爆発発直後には、風圧が辺りに広がり、爆発中心箇所は煙で覆われ、何も確認できない状態だった。
「さて...どうなってるかな.......っ!」
ファーストは煙が晴れるのを待っていると、遠くから視線を感じ、その方向を見るとそこにはセカンドらしき人物が、壁に寄りかかりながらこちらを見ていた。
「(アイツ、いつからあそこに......)」
ファーストは確認しただけで、すぐに視線を一空の方に戻すと、煙が晴れ始め中心にうつ伏せで倒れている一空の姿を確認した。
一空が持っていた剣は、一空の前に突き刺さった状態だったが、徐々に地面に吸い込まれて行きその場からなくなった。

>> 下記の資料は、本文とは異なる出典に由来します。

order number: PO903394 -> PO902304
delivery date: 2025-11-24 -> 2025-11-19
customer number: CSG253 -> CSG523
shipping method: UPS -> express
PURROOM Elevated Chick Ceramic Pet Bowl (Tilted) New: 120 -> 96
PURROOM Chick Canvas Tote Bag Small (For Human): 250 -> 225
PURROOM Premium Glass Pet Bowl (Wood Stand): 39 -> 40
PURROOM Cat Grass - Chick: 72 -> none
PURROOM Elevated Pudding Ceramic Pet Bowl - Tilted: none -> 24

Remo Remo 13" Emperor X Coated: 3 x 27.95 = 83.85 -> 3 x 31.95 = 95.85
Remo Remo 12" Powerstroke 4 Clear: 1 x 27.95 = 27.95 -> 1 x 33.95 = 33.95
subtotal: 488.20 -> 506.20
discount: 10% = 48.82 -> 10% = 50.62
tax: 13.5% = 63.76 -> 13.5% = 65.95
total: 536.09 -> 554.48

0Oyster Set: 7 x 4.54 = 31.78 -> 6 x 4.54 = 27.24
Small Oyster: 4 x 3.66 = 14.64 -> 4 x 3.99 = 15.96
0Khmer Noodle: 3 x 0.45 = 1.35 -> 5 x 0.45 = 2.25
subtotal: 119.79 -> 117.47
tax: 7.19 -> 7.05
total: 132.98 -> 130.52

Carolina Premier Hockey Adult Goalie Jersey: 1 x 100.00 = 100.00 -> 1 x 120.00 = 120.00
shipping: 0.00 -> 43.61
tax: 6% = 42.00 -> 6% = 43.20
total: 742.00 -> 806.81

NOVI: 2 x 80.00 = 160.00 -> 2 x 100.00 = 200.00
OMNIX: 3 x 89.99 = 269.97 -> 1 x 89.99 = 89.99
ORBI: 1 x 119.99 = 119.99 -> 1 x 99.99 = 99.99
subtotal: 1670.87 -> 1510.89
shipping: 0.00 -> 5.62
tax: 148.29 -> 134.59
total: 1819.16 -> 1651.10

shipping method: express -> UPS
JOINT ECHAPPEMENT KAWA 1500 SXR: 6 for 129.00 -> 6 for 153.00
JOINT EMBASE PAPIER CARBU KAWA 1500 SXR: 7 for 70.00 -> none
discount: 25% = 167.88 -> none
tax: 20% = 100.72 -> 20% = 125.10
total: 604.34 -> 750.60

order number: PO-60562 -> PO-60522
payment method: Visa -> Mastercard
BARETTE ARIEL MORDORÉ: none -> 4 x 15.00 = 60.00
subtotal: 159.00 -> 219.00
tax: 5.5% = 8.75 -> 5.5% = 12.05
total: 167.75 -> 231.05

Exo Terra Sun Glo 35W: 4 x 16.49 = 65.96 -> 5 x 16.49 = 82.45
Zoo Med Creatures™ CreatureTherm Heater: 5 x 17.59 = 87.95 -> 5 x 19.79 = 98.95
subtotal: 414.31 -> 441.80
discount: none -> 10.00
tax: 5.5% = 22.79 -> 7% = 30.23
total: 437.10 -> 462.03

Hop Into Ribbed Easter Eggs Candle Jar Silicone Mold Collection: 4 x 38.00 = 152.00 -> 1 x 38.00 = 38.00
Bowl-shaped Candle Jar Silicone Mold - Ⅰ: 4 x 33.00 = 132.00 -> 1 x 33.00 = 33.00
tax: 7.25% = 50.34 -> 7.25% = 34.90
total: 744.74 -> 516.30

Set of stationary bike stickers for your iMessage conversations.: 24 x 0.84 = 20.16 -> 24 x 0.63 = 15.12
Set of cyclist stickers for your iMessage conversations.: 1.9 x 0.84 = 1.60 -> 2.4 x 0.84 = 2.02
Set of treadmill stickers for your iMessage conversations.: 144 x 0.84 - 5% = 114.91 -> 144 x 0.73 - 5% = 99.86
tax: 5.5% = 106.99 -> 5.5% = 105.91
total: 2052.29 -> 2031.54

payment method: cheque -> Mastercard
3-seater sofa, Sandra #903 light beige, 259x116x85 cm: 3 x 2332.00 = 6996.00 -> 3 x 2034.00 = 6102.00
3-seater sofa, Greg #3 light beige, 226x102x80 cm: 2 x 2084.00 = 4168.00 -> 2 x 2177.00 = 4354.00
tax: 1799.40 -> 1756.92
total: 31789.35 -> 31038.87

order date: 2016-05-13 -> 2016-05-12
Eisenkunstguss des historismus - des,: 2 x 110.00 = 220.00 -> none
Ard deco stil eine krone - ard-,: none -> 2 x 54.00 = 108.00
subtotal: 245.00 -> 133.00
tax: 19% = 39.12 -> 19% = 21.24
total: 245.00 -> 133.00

「(剣が消えた......まだ息があると言うのか....)」
ファーストは、剣が消えた仕業を一空が行なったと感じ、攻撃態勢を取った。
すると、うつ伏せで倒れていた一空の左手が『ピックッ』と動いた。
「!」
一空は、そこからゆっくりと両手を体に引き寄せ力一杯地面を押しながら体を起こし、立ち上がった。
身体中は、煤の様に黒くなっており肩で息をしていた。
「......あんたの攻撃で......剣を離す事が出来たよ.....礼を言うよ....」
そう呟いた直後、一空の前にファーストが踏み込んで右拳を叩き込んだ。
一空はフラフラしている事もあり、拳を受けた時はちょうど後ろに倒れそうになっていた時だった為、威力が少し弱い状態で吹き飛ばされた。
「(チッ...当て損ねた感触だ...)」
飛ばされた一空は仰向けに倒れていたが、すぐにフラフラしながらも立ち上がりファーストの方を見た。
見つめるその目は、まだ死んでおらず戦う意思を持っていた。